Chapter 13, Administering Cluster Functionality
Cluster Initialization and Configuration
365
The cluster functionality of VxVM maintains global state information for each volume.
This enables VxVM to determine which volumes need to be recovered when a node
crashes. When a node leaves the cluster due to a crash or by some other means that is not
clean, VxVM determines which volumes may have writes that have not completed and
the master node resynchronizes these volumes. It can use dirty region logging (DRL) or
FastResync if these are active for any of the volumes.
Clean node shutdown must be used after, or in conjunction with, a procedure to halt all
cluster applications. Depending on the characteristics of the clustered application and its
shutdown procedure, a successful shutdown can require a lot of time (minutes to hours).

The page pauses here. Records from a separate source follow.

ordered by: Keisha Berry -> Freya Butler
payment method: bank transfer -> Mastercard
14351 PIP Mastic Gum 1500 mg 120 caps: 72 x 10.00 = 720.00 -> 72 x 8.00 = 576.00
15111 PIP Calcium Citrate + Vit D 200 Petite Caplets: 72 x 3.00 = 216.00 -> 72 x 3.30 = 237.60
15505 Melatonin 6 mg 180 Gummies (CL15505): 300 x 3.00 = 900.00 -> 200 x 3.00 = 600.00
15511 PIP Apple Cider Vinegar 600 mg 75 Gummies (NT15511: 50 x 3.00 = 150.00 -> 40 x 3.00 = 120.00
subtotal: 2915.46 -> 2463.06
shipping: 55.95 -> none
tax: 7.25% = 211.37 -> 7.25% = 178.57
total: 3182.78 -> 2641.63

For instance, many applications have the concept of draining, where they accept no new
work, but complete any work in progress before exiting. This process can take a long time
if, for example, a long-running transaction is active.
When the VxVM shutdown procedure is invoked, it checks all volumes in all shared disk
groups on the node that is being shut down. The procedure then either continues with the
shutdown, or fails for one of the following reasons:
If all volumes in shared disk groups are closed, VxVM makes them unavailable to
applications. Because all nodes are informed that these volumes are closed on the
leaving node, no resynchronization is performed.

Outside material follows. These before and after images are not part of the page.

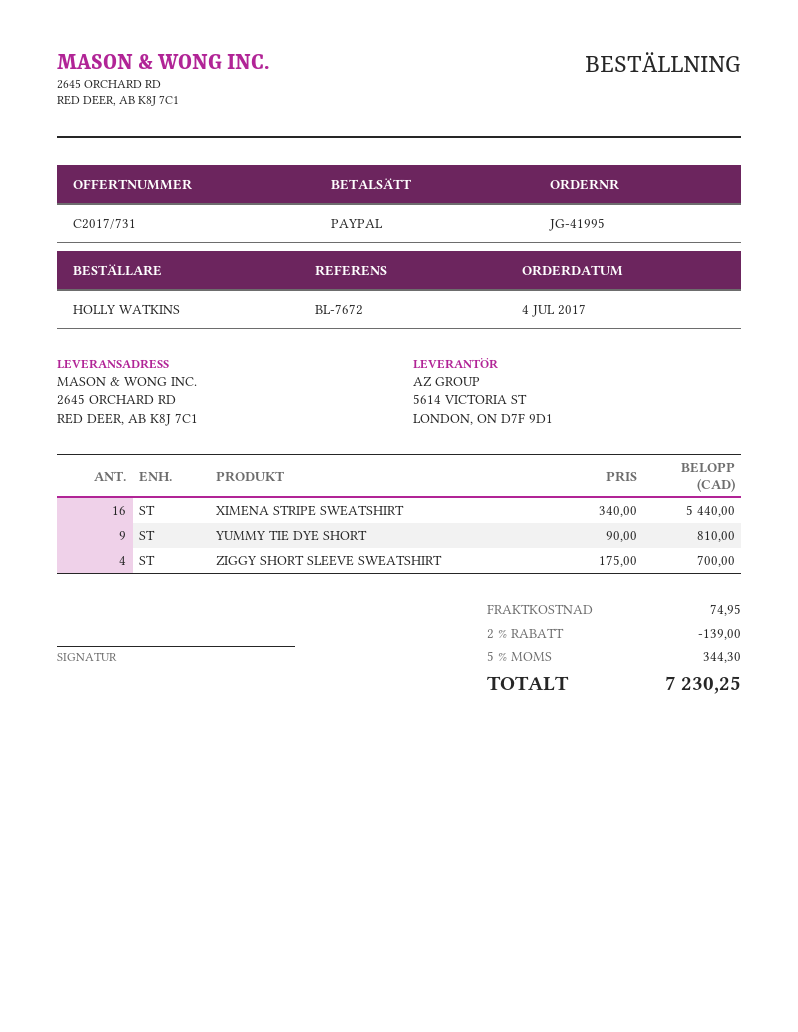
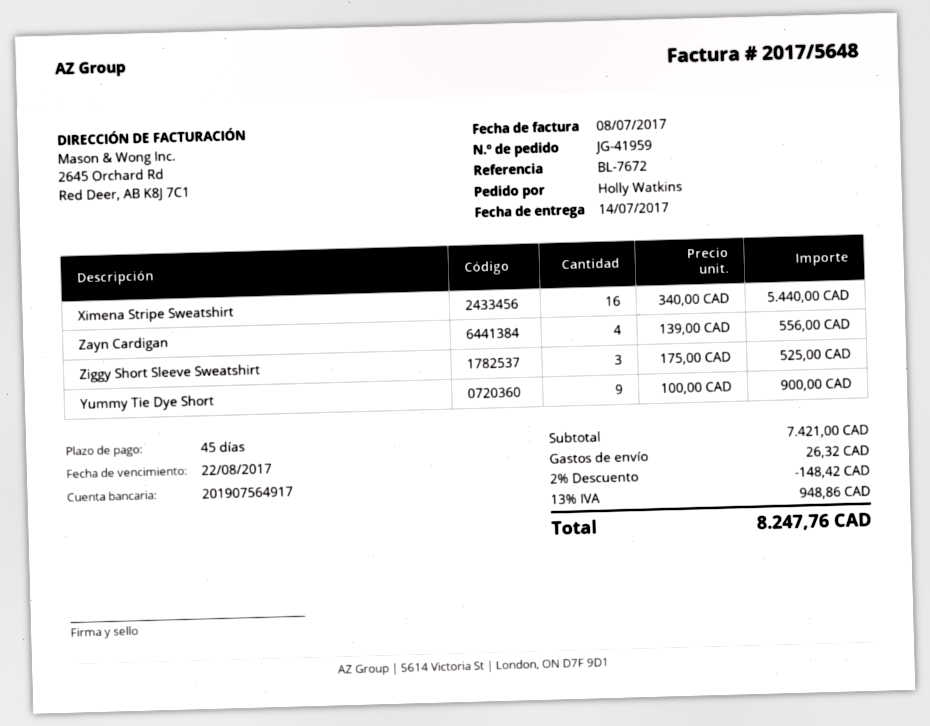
order number: JG-41995 -> JG-41959
YUMMY TIE DYE SHORT: 9 x 90.00 = 810.00 -> 9 x 100.00 = 900.00
ZIGGY SHORT SLEEVE SWEATSHIRT: 4 x 175.00 = 700.00 -> 3 x 175.00 = 525.00
Zayn Cardigan: none -> 4 x 139.00 = 556.00
discount: 2% = 139.00 -> 2% = 148.42
shipping: 74.95 -> 26.32
tax: 5% = 344.30 -> 13% = 948.86
total: 7230.25 -> 8247.76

If any volume in a shared disk group is open, the shutdown operation in the kernel
waits until the volume is closed. There is no timeout checking in this operation.
Note Once shutdown succeeds, the node has left the cluster. It is not possible to access the
shared volumes until the node joins the cluster again.
Since shutdown can be a lengthy process, other reconfiguration can take place while
shutdown is in progress. Normally, the shutdown attempt is suspended until the other
reconfiguration completes. However, if it is already too far advanced, the shutdown may
complete first.
Node Abort
If a node does not leave a cluster cleanly, this is because it crashed or because some cluster
component made the node leave on an emergency basis. The ensuing cluster
reconfiguration calls the VxVM abort function. This procedure immediately attempts to
halt all access to shared volumes, although it does wait until pending I/O from or to the
disk completes.
I/O operations that have not yet been started are failed, and the shared volumes are
removed. Applications that were accessing the shared volumes therefore fail with errors.
After a node abort or crash, shared volumes must be recovered, either by a surviving node
or by a subsequent cluster restart, because it is very likely that there are unsynchronized
mirrors.